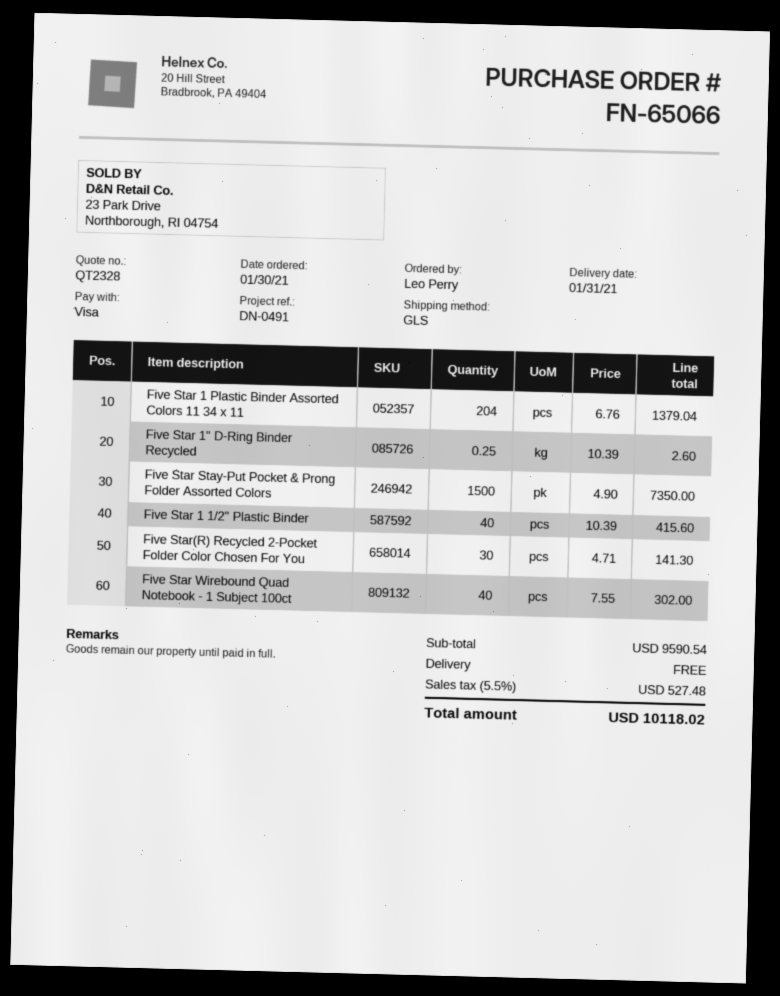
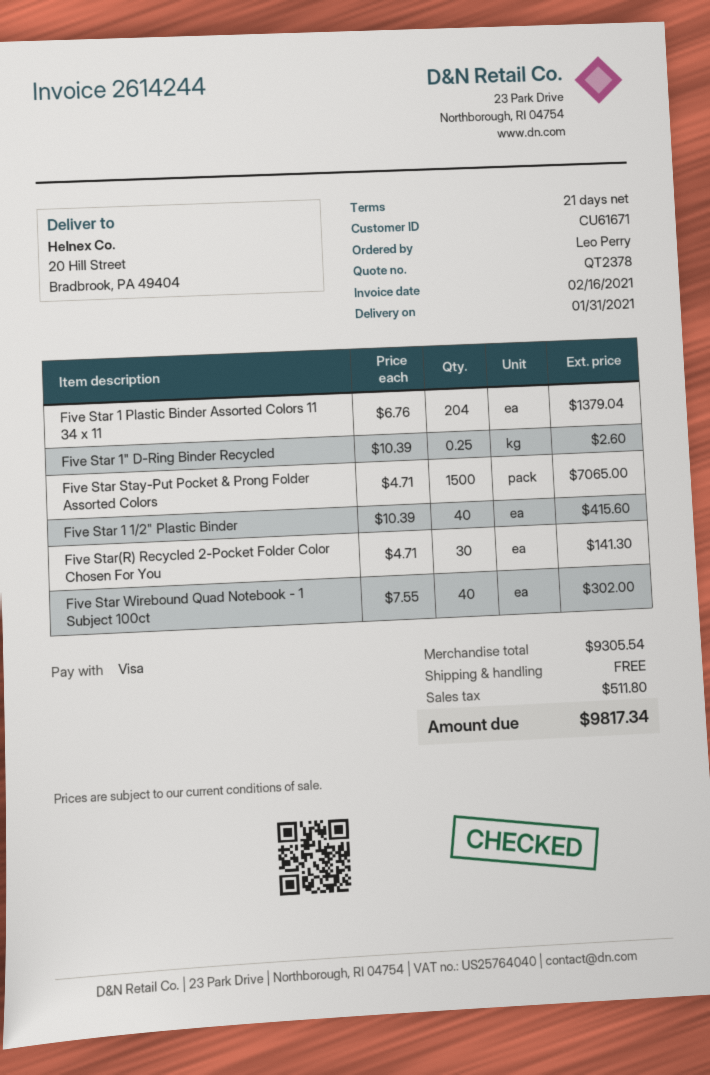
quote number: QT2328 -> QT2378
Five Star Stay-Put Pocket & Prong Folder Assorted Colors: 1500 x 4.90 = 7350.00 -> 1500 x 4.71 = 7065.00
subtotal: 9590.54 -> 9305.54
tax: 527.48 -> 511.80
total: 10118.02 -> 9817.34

...

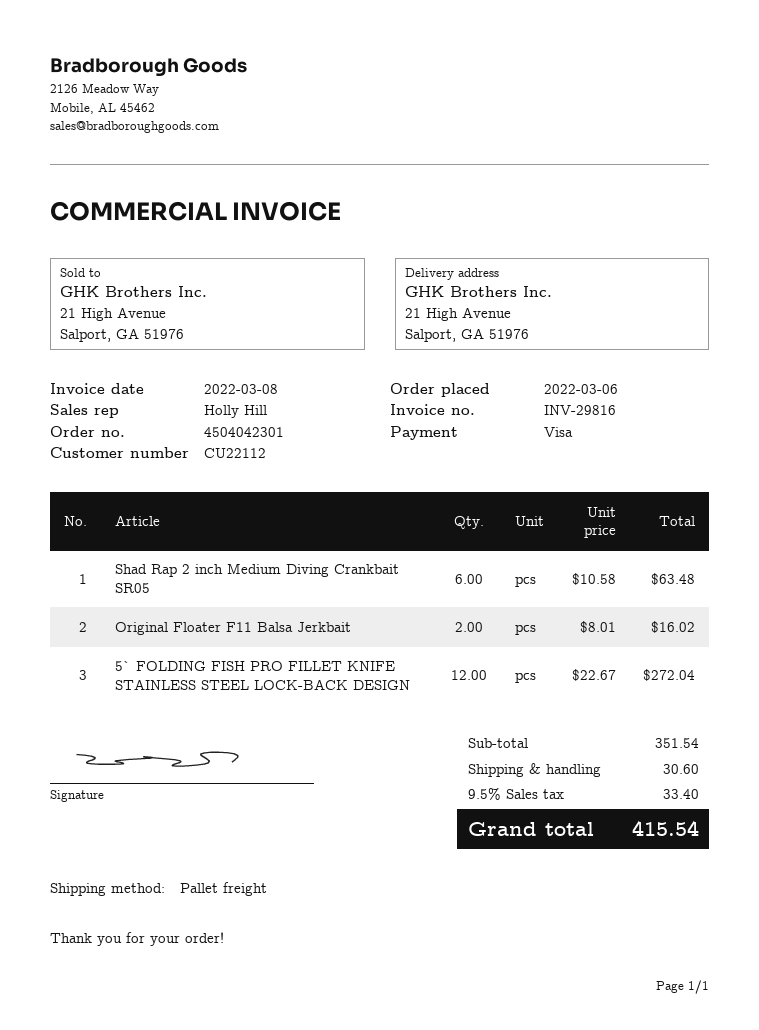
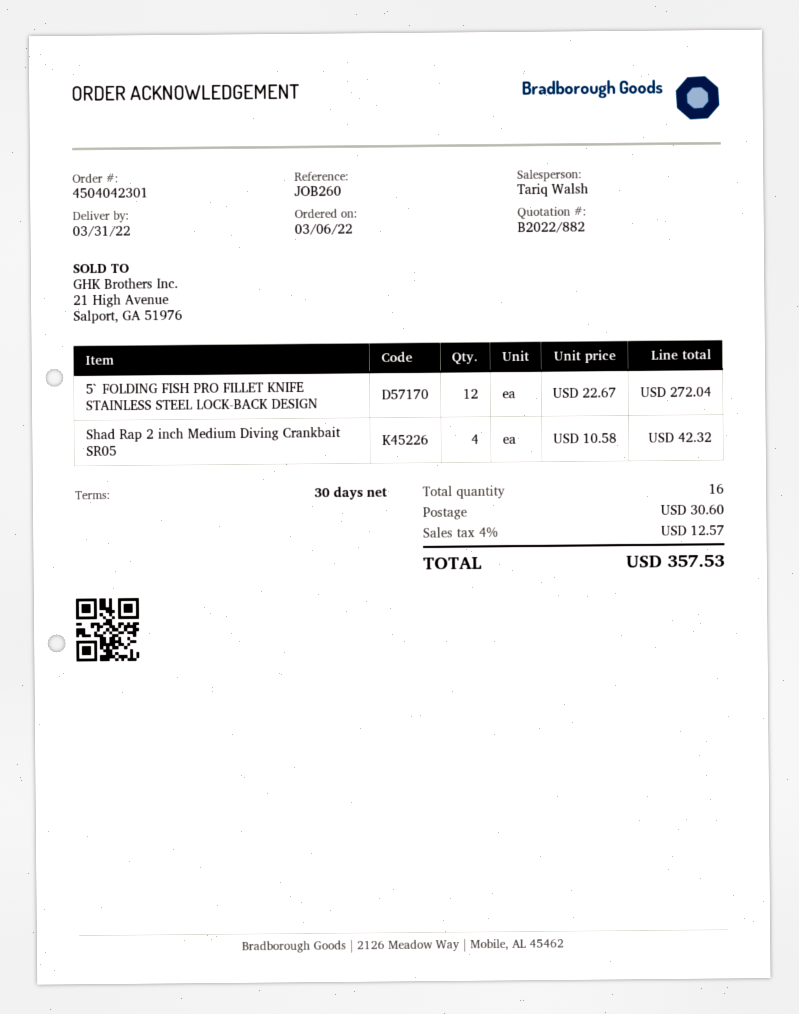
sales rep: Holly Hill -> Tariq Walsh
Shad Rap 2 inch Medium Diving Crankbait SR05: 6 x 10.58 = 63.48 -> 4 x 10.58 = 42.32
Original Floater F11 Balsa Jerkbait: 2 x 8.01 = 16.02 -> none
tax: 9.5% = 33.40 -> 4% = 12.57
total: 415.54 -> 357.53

> DIRECTIONS FOR THIS TASK:
Starting at the line that has "sales rep: Holly Hill -> Tariq Walsh" and ending at the line that has "total: 415.54 -> 357.53", please write out the lines above exactly, leaving out all others.

> WORKED SOLUTION:
sales rep: Holly Hill -> Tariq Walsh
Shad Rap 2 inch Medium Diving Crankbait SR05: 6 x 10.58 = 63.48 -> 4 x 10.58 = 42.32
Original Floater F11 Balsa Jerkbait: 2 x 8.01 = 16.02 -> none
tax: 9.5% = 33.40 -> 4% = 12.57
total: 415.54 -> 357.53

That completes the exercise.